I attended a Memorial Day BBQ this evening. I took my gifted SRT101. I took a few shots for guests. A fellow sat down at the table I was at and asked if they still made film. He also wanted to know how I got it out of the museum.
as a side note: I purchased the adapted wein cell..but alas the meter is dead- thinking or rather hoping the battery was dead upon arrival I took it and a 6v lithium(radio shack branded) from a newly acquired Minolta 2xi to Radio Shack for testing. The clerk said they did not have the equipment to test batteries. As well, they no longer stock Radio Shack branded batteries. They suggested I go to a battery retailer "batteries R us"(??). I left the store with tunnel vision as I saw the 20th century sinking into a black hole before my very eyes.

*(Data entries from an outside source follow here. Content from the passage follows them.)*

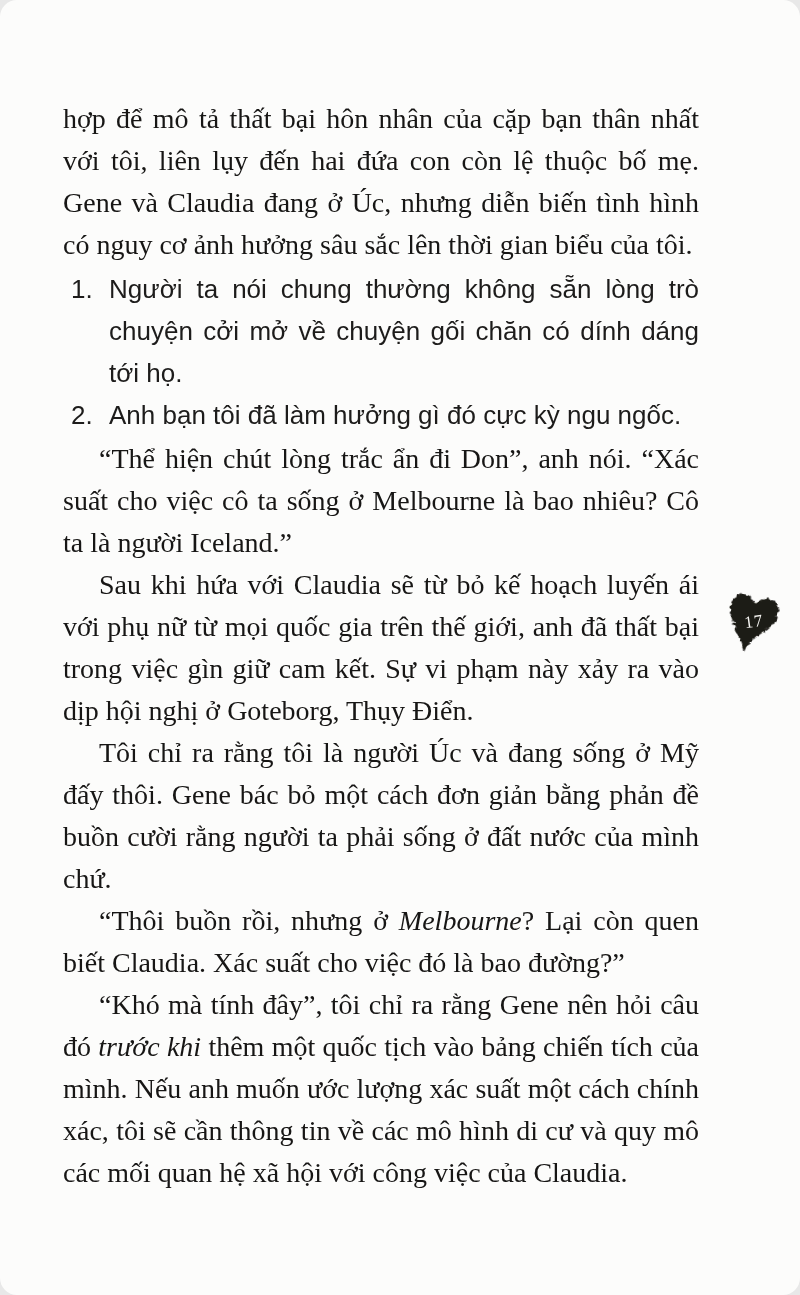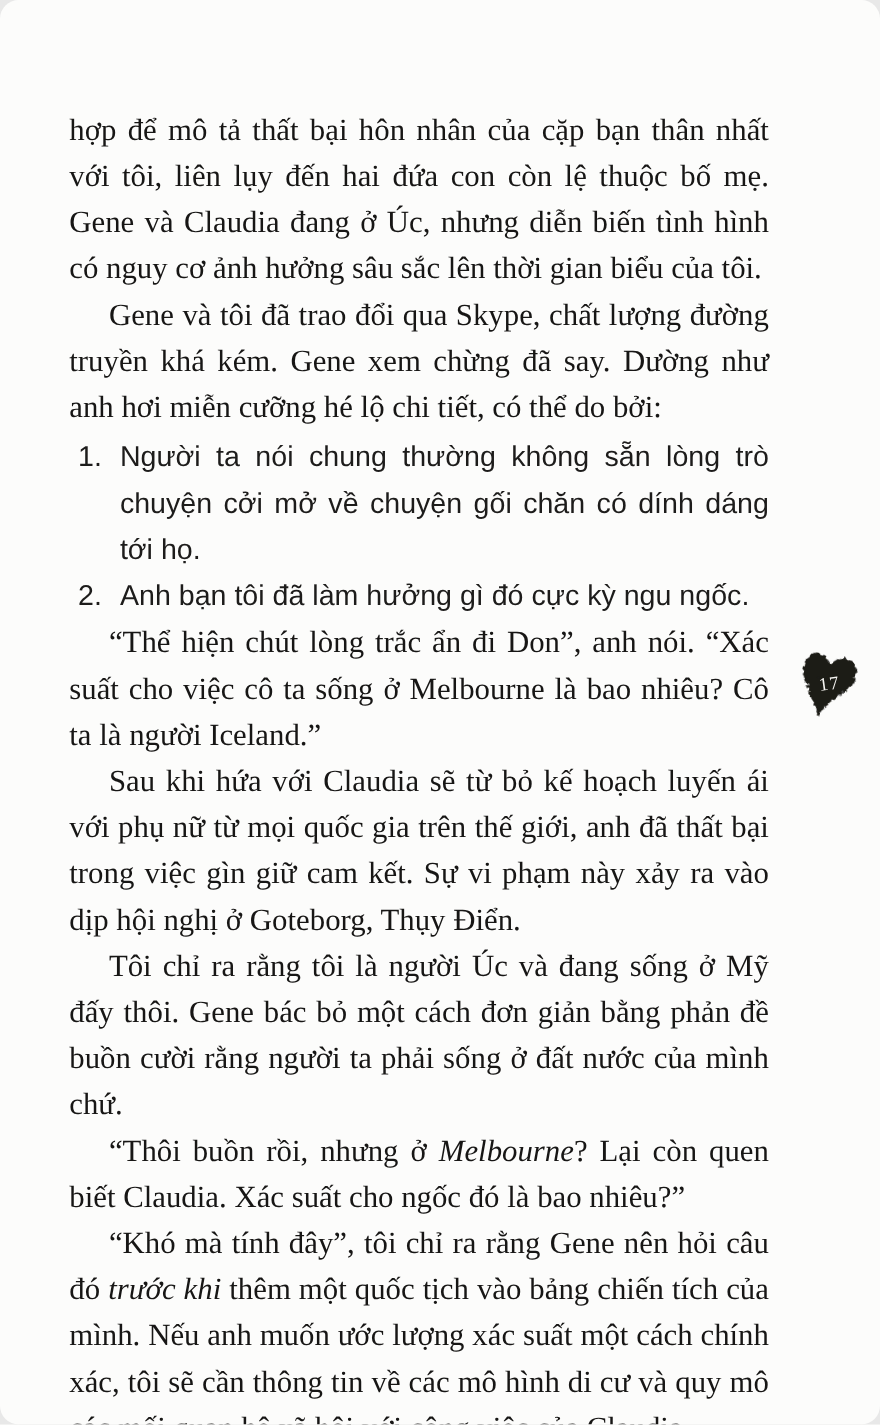--- a/index.html
+++ b/index.html
@@ -61,40 +61,39 @@
 </style>
 </head>
 <body>
 
 <div class="page">
 
   <div class="text-block">
 
     <p class="para no-indent"><span>hợp để mô tả thất bại hôn nhân của cặp bạn thân nhất với tôi, liên lụy đến hai đứa con còn lệ thuộc bố mẹ. Gene và Claudia đang ở Úc, nhưng diễn biến tình hình có nguy cơ ảnh hưởng sâu sắc lên thời gian biểu của tôi.</span></p>
 
-    <p class="para"><span>Gene và tôi đã trao đổi qua Skype, chất lượng đường truyền khá kém. Gene xem chừng đã say. Dường như anh hơi miễn cưỡng hé lộ chi tiết, có thể do bởi:</span></p>
 
     <div class="numbered-list">
       <div class="list-item">
         <span class="list-num">1.</span>
         <span class="list-text">Người ta nói chung thường không sẵn lòng trò chuyện cởi mở về chuyện gối chăn có dính dáng tới họ.</span>
       </div>
       <div class="list-item">
         <span class="list-num">2.</span>
         <span class="list-text">Anh bạn tôi đã làm hưởng gì đó cực kỳ ngu ngốc.</span>
       </div>
     </div>
 
     <p class="para"><span>“Thể hiện chút lòng trắc ẩn đi Don”, anh nói. “Xác suất cho việc cô ta sống ở Melbourne là bao nhiêu? Cô ta là người Iceland.”</span></p>
 
     <p class="para"><span>Sau khi hứa với Claudia sẽ từ bỏ kế hoạch luyến ái với phụ nữ từ mọi quốc gia trên thế giới, anh đã thất bại trong việc gìn giữ cam kết. Sự vi phạm này xảy ra vào dịp hội nghị ở Goteborg, Thụy Điển.</span></p>
 
     <p class="para"><span>Tôi chỉ ra rằng tôi là người Úc và đang sống ở Mỹ đấy thôi. Gene bác bỏ một cách đơn giản bằng phản đề buồn cười rằng người ta phải sống ở đất nước của mình chứ.</span></p>
 
-    <p class="para"><span>“Thôi buồn rồi, nhưng ở </span><em>Melbourne</em><span>? Lại còn quen biết Claudia. Xác suất cho ngốc đó là bao nhiêu?”</span></p>
+    <p class="para"><span>“Thôi buồn rồi, nhưng ở </span><em>Melbourne</em><span>? Lại còn quen biết Claudia. Xác suất cho việc đó là bao đường?”</span></p>
 
     <p class="para"><span>“Khó mà tính đây”, tôi chỉ ra rằng Gene nên hỏi câu đó </span><em>trước khi</em><span> thêm một quốc tịch vào bảng chiến tích của mình. Nếu anh muốn ước lượng xác suất một cách chính xác, tôi sẽ cần thông tin về các mô hình di cư và quy mô các mối quan hệ xã hội với công việc của Claudia.</span></p>
 
   </div>
 
   <div class="page-marker">
     <svg viewBox="0 0 68 76" aria-hidden="true">
       <defs>
         <filter id="rough" x="-20%" y="-20%" width="140%" height="140%">
           <feTurbulence type="fractalNoise" baseFrequency="0.18" numOctaves="3" seed="7" result="noise"></feTurbulence>

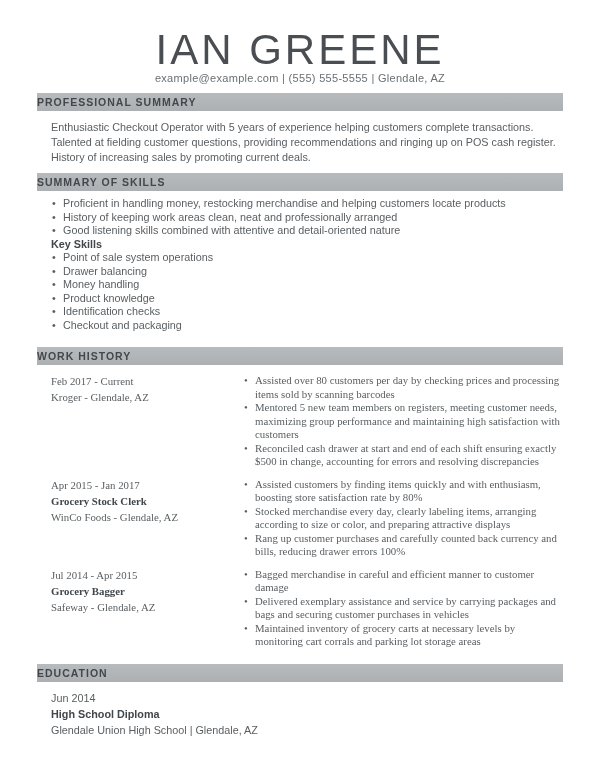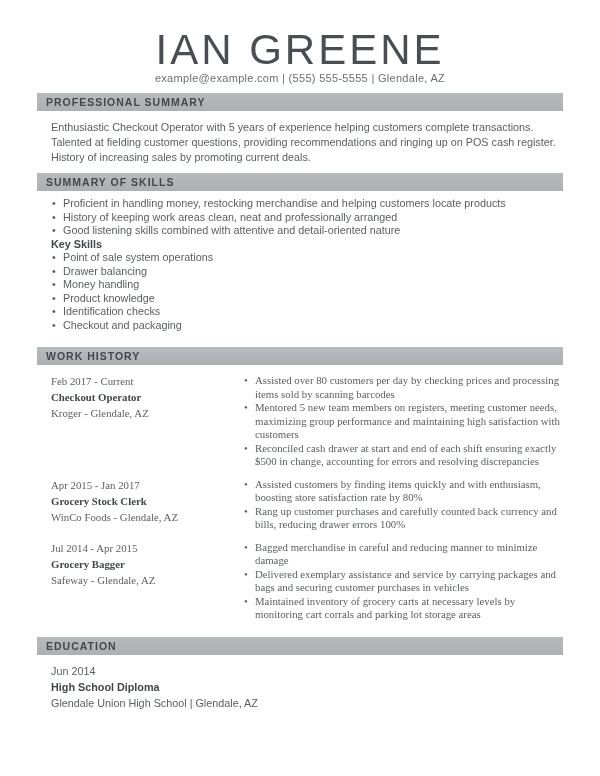--- a/index.html
+++ b/index.html
@@ -21,21 +21,20 @@
     letter-spacing: 3px; color: var(--name-color, #4a4e52);
   }
   .contact {
     text-align: center;
     font-size: 11px; line-height: 13px; letter-spacing: 0.3px;
     color: #6b6f72;
   }
   
   .section-bar {
     margin-top: 8px; height: 18px; line-height: 18px;
-    padding-left: 9px;
     background: linear-gradient(var(--bar-bg-top, #b8bbbd), var(--bar-bg-bottom, #adb0b3));
     font-size: 10.5px; font-weight: bold; letter-spacing: 1px;
     color: var(--bar-text, #42474b);
   }
   .section-bar.tight { margin-top: 15px; }
   
   .summary-text {
     margin: 9px 0 0 14px;
     font-size: 10.8px; line-height: 15px; color: #5a5e61;
     max-width: 505px;
@@ -112,21 +111,20 @@
 
   <section>
     <div class="section-bar tight">
       <span>WORK HISTORY</span>
     </div>
     <div class="jobs">
 
         <div class="job">
           <div class="job-left">
             <div class="job-dates">Feb 2017 - Current</div>
-            <div class="job-title">Checkout Operator</div>
             <div class="job-company">Kroger - Glendale, AZ</div>
           </div>
           <ul class="bullet-list job-bullets">
 
               <li>Assisted over 80 customers per day by checking prices and processing items sold by scanning barcodes</li>
 
               <li>Mentored 5 new team members on registers, meeting customer needs, maximizing group performance and maintaining high satisfaction with customers</li>
 
               <li>Reconciled cash drawer at start and end of each shift ensuring exactly $500 in change, accounting for errors and resolving discrepancies</li>
             </ul>
@@ -135,34 +133,35 @@
         <div class="job">
           <div class="job-left">
             <div class="job-dates">Apr 2015 - Jan 2017</div>
             <div class="job-title">Grocery Stock Clerk</div>
             <div class="job-company">WinCo Foods - Glendale, AZ</div>
           </div>
           <ul class="bullet-list job-bullets">
 
               <li>Assisted customers by finding items quickly and with enthusiasm, boosting store satisfaction rate by 80%</li>
 
+              <li>Stocked merchandise every day, clearly labeling items, arranging according to size or color, and preparing attractive displays</li>
 
               <li>Rang up customer purchases and carefully counted back currency and bills, reducing drawer errors 100%</li>
             </ul>
         </div>
 
         <div class="job">
           <div class="job-left">
             <div class="job-dates">Jul 2014 - Apr 2015</div>
             <div class="job-title">Grocery Bagger</div>
             <div class="job-company">Safeway - Glendale, AZ</div>
           </div>
           <ul class="bullet-list job-bullets">
 
-              <li>Bagged merchandise in careful and reducing manner to minimize damage</li>
+              <li>Bagged merchandise in careful and efficient manner to customer damage</li>
 
               <li>Delivered exemplary assistance and service by carrying packages and bags and securing customer purchases in vehicles</li>
 
               <li>Maintained inventory of grocery carts at necessary levels by monitoring cart corrals and parking lot storage areas</li>
             </ul>
         </div>
       </div>
   </section>
 
   <section>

Good morning, Focus No. 9;
Yes, that kind of a thing does make it feel like an anachronism, doesn't it? Did you tell him that not only are they still making film, but people are still buying and using it?
And, I have access not only to a Radio Shack that still has some batteries, but there is an even more extensive battery specialist in my area.
A similar sort of thing with a guy happened to me a couple of years back. I was in a seminar taking notes with one of my little laptop computers. During one of the breaks, a fellow came up to me and asked if I really was taking notes with a Radio Shack TRS-80 Model 100. I acknowledged that I was. He asked; "Shouldn't that be in a museum somewhere?" I like the little thing. It still works. It is small and lightweight, and it does not make my lap warm. My bigger more modern laptop computers are lucky to run 3.5 hours on a full charge of the battery, and it costs me up to about $140.00 to buy a replacement battery for them. The little Model 100 will operate for 20 to 24 hours on a set of four (4) "AA" penlight cells. There have been many times when I have wondered just how much progress have we really made?